Jury Only Awards $49,158 of $150,000 in Medical Bills
The appeals court noted that despite medical bills in the amount of $150,000, the jury awarded only $49,158 for medical expenses. The appeals court therefore concluded that the trial court abused its discretion in denying the customer’s request for a new trial.
From the appeals court’s review of the case, it was also confident that the effect of the improper comments was limited to damages and did not affect the pain and suffering award.
Appeals Court Orders New Trial As To Medical Bills Only
The appeals court ordered a new trial on damages only.
A Miami, Florida lawyer represented Heather, the customer.
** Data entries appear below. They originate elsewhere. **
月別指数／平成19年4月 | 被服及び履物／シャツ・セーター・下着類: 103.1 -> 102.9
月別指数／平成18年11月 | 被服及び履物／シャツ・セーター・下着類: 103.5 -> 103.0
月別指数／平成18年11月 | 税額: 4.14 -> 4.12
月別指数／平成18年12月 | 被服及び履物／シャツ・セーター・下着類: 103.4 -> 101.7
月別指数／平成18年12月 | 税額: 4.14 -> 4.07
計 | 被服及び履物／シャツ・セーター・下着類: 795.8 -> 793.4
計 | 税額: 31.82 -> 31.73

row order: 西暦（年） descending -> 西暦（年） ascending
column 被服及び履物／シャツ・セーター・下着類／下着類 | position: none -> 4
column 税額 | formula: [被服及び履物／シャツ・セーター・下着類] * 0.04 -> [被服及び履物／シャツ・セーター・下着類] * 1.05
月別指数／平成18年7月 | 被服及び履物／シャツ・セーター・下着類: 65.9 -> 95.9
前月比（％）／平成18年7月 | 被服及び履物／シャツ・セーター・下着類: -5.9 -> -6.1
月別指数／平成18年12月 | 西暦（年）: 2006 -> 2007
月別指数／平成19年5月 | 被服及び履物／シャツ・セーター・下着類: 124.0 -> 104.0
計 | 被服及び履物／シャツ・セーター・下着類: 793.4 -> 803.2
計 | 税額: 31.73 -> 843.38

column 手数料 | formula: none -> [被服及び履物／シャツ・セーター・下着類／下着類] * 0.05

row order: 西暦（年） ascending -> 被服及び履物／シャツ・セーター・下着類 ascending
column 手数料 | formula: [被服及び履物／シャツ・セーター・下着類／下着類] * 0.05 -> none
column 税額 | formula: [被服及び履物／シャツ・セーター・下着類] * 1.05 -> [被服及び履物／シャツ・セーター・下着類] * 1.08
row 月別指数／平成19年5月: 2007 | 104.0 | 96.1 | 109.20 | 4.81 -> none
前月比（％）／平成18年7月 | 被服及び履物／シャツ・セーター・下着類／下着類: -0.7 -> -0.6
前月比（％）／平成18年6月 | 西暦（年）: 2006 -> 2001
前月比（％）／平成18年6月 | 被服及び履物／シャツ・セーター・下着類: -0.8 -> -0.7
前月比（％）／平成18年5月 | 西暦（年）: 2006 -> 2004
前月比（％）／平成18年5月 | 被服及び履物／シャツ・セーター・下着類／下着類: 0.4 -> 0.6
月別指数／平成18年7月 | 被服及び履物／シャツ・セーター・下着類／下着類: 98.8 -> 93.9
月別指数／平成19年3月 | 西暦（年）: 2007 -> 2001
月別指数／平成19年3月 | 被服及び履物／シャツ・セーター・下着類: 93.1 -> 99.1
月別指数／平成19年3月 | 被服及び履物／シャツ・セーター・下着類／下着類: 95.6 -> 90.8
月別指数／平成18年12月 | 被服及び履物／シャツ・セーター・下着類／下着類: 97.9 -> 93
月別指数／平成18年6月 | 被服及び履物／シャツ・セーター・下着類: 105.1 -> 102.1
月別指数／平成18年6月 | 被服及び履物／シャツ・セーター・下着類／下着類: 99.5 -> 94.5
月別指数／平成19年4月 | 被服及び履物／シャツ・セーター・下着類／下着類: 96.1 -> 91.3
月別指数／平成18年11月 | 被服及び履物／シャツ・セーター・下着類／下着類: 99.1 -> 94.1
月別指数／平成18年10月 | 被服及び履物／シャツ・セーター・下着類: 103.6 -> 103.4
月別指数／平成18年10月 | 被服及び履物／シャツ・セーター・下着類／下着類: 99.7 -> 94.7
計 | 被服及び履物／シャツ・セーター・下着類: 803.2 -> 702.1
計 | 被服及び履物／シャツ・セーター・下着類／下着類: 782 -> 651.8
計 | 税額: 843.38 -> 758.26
Philip J. Kantor and David Tarlow of Quintairos, Prieto, Wood & Boyer, P.A., Fort Lauderdale, represented Wal-Mart Stores.
If the court believes that Walmart’s attorney’s arguments are improper and it results in them awarding less than the past medical bills amount, it can order a new trial to determine the past medical bill amount.
Side Note: It appears that the jury did not award any money for future pain and suffering or future medical expenses. I assume that the jury believed that the customer’s pain had resolved by the time of time of trial.
I don’t know whether the case settled before the new trial.
The appeals judges were Stevenson, J., Taylor, and Hazouri, JJ.